Monday, October 21, 2013



Jonathan Edwards, Sinners in the Hands of an Angry God and other Writings (1700’s; Nashville, Tennessee: Thomas Nelson, 2000), 314 pp.

The selection contains four sermons, An Essay on the Trinity, and the Freedom of the Will. This is a very odd selection. Sinners in the Hands of an Angry God is as mighty a sermon as the title promises. And it was mightily used by God to awaken sinners: “Those of you that finally continue in a natural condition, that shall keep out of hell longest will be there in a little time! your damnation does not slumber” (p. 16.) The Presence is felt in that sermon more than in the other three, though all are good. The essay on the trinity, by today’s standard, is also good, but it does not compare well with so much else that Edwards has written. The rhetoric is complicated, and it is a real pain to decipher.

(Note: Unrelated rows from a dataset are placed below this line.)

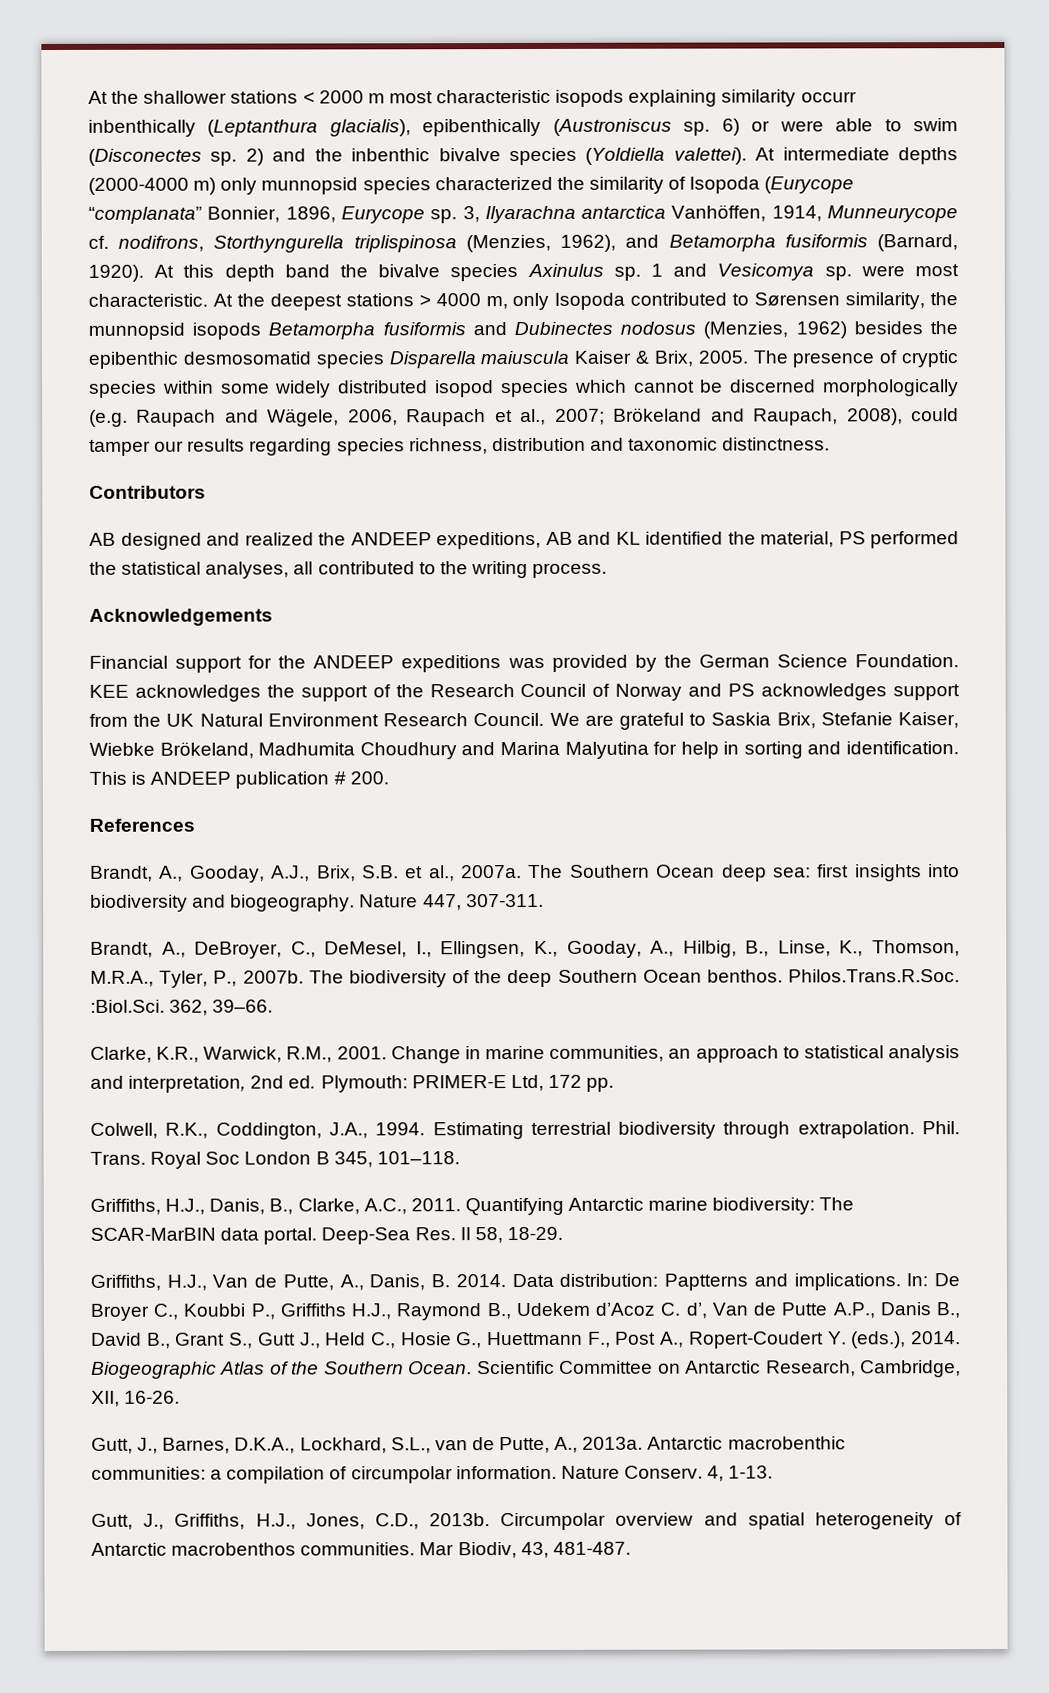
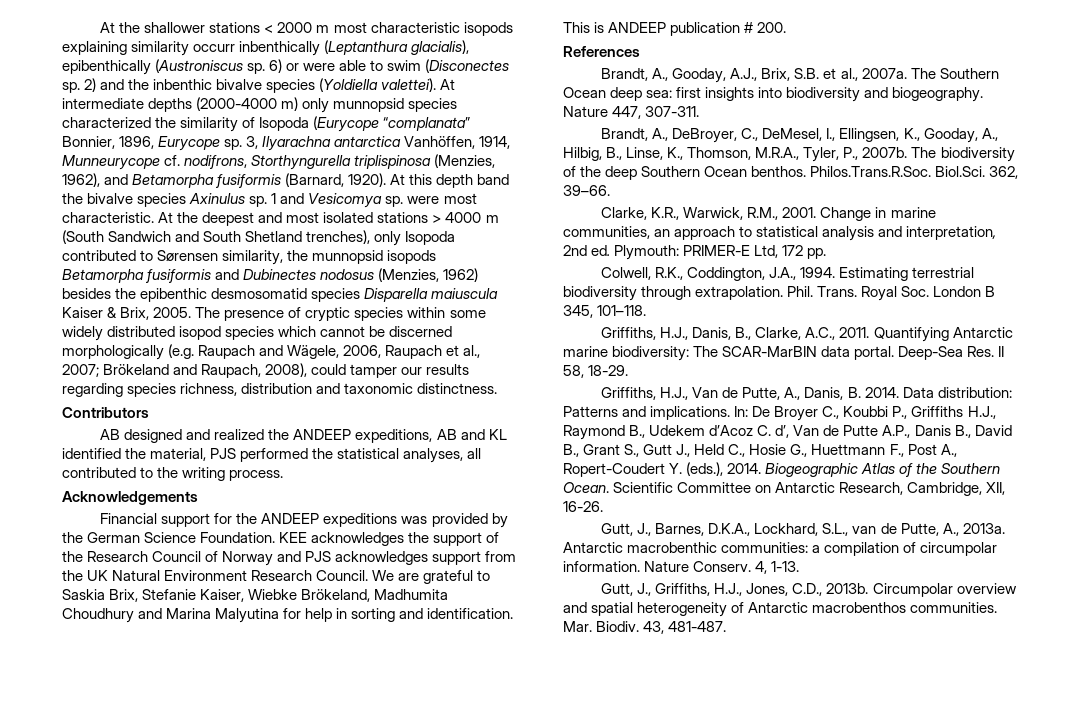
- At the deepest stations > 4000 m, only Isopoda contributed to Sørensen similarity, the munnopsid isopods Betamorpha fusiformis and Dubinectes nodosus (Menzies, 1962) besides the epibenthic desmosomatid species Disparella maiuscula Kaiser & Brix, 2005.
+ At the deepest and most isolated stations > 4000 m (South Sandwich and South Shetland trenches), only Isopoda contributed to Sørensen similarity, the munnopsid isopods Betamorpha fusiformis and Dubinectes nodosus (Menzies, 1962) besides the epibenthic desmosomatid species Disparella maiuscula Kaiser & Brix, 2005.
- AB designed and realized the ANDEEP expeditions, AB and KL identified the material, PS performed the statistical analyses, all contributed to the writing process.
+ AB designed and realized the ANDEEP expeditions, AB and KL identified the material, PJS performed the statistical analyses, all contributed to the writing process.
- KEE acknowledges the support of the Research Council of Norway and PS acknowledges support from the UK Natural Environment Research Council.
+ KEE acknowledges the support of the Research Council of Norway and PJS acknowledges support from the UK Natural Environment Research Council.
- Philos.Trans.R.Soc. :Biol.Sci. 362, 39–66.
+ Philos.Trans.R.Soc. Biol.Sci. 362, 39–66.
- Royal Soc London B 345, 101–118.
+ Royal Soc. London B 345, 101–118.
- Data distribution: Paptterns and implications.
+ Data distribution: Patterns and implications.
- Mar Biodiv, 43, 481-487.
+ Mar. Biodiv. 43, 481-487.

The Freedom of the Will must be about as abstract and esoteric as any theorem in existence. I have little doubt that Edwards is right and the Arminian is wrong. But who is sharp enough to follow Edwards down such narrow corridors of reason? Like most philosophy, this must be gotten through only by the stubborn reader. Who can labor through this without leaving so many parts unknown? The difference between Necessity and necessary, and between impossible and Impossibility, are these necessary to state and possible to fathom? (p. 125.) About Edwards’ philosophical subtleties, John Erskine says this in his Advertisement (1774) to Edwards’ History of Redemption: “the abstruse nature of the subject, or the subtle objections of opposers of the truth, led him to more abstract and metaphysical reasonings.” (He is not speaking there, of the History of Redemption, though.) Edwards’ Freedom of the Will is the domain of “divines, metaphysicians, and logical writers,” as Mr. W. the Editor calls them in a note (not in this edition.) This being the case, do we not require the full disclosure of what Edwards worked so hard to prove before we can hope to grasp more than a few slivers of what he meant? When Volume One of Edwards’ Works providentially came into my hands, I discovered that I had struggled to understand the Freedom of the Will with only part of the treatise to read! Thanks Nelson Publishers!

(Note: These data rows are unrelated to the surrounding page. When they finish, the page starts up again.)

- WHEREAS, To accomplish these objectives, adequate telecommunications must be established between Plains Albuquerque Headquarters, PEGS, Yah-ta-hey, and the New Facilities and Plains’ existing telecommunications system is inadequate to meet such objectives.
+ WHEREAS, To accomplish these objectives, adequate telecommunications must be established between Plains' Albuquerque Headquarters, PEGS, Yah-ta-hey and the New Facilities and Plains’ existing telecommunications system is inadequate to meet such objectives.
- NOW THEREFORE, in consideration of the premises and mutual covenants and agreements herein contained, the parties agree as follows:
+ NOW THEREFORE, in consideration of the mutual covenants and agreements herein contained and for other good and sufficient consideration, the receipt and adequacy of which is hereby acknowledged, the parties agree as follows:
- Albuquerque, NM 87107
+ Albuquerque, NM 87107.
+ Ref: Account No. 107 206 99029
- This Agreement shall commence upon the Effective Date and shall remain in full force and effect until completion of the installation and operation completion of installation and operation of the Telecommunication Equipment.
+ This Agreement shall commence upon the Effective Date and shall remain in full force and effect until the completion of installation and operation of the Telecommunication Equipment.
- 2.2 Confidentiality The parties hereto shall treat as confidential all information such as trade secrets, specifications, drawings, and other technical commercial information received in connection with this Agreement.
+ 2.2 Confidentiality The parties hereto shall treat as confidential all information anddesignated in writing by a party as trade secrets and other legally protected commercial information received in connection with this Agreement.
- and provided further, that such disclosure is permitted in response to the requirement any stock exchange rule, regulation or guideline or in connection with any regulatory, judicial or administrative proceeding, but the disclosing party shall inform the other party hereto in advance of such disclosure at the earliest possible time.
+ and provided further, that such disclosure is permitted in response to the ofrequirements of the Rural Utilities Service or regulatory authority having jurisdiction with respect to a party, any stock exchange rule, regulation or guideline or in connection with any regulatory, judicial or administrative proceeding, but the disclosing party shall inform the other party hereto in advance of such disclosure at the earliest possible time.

Over twenty percent of the Will is missing in Sinners in the Hands of an Angry God and other Writings by Thomas Nelson Publishers. There is no indication of omission in the Publisher’s Preface, and none in the Introduction—yet the Will’s Preface, its Footnotes, even vast Sections of the grand Treatise itself, and the Appendix, and even the Conclusion—are all omitted! On Nelson’s final page, it says, The End, as if to cause the impression that we’ve just read the full version. With something as important and hard to comprehend as the operation of man’s will, by which our choice for evil or good is made in consequence to eternity, what are we to make of Nelson’s deletions? Even the conclusion is dropped from the Farewell Sermon, which is where Edwards extends his love to that guilty, ungrateful congregation that dishonorably voted him out. It’s as if this selection of abridged material is painstakingly calculated to give the reader a low opinion of Edwards. I recommend Hendrickson’s edition of his Works.  

For help in understanding Edwards’ treatise on the will, I recommend the essay by William Cunningham: Calvinism, and the Doctrine of Philosophical Necessity. This may be found in The Reformers and the Theology of the Reformation (1862.)  

Content: ? (This Nelson Royal Classic is a royal rip-off.)
     Style: ? (Nothing is so disorienting as omission.)
    Tone: ? (Abridgments are ugly; beguiling Publishers, uglier.)
Grading Table: A: a keeper: reread it; promote it; share it.
                        B: an average book: let it go.
                        C: read only if you have to.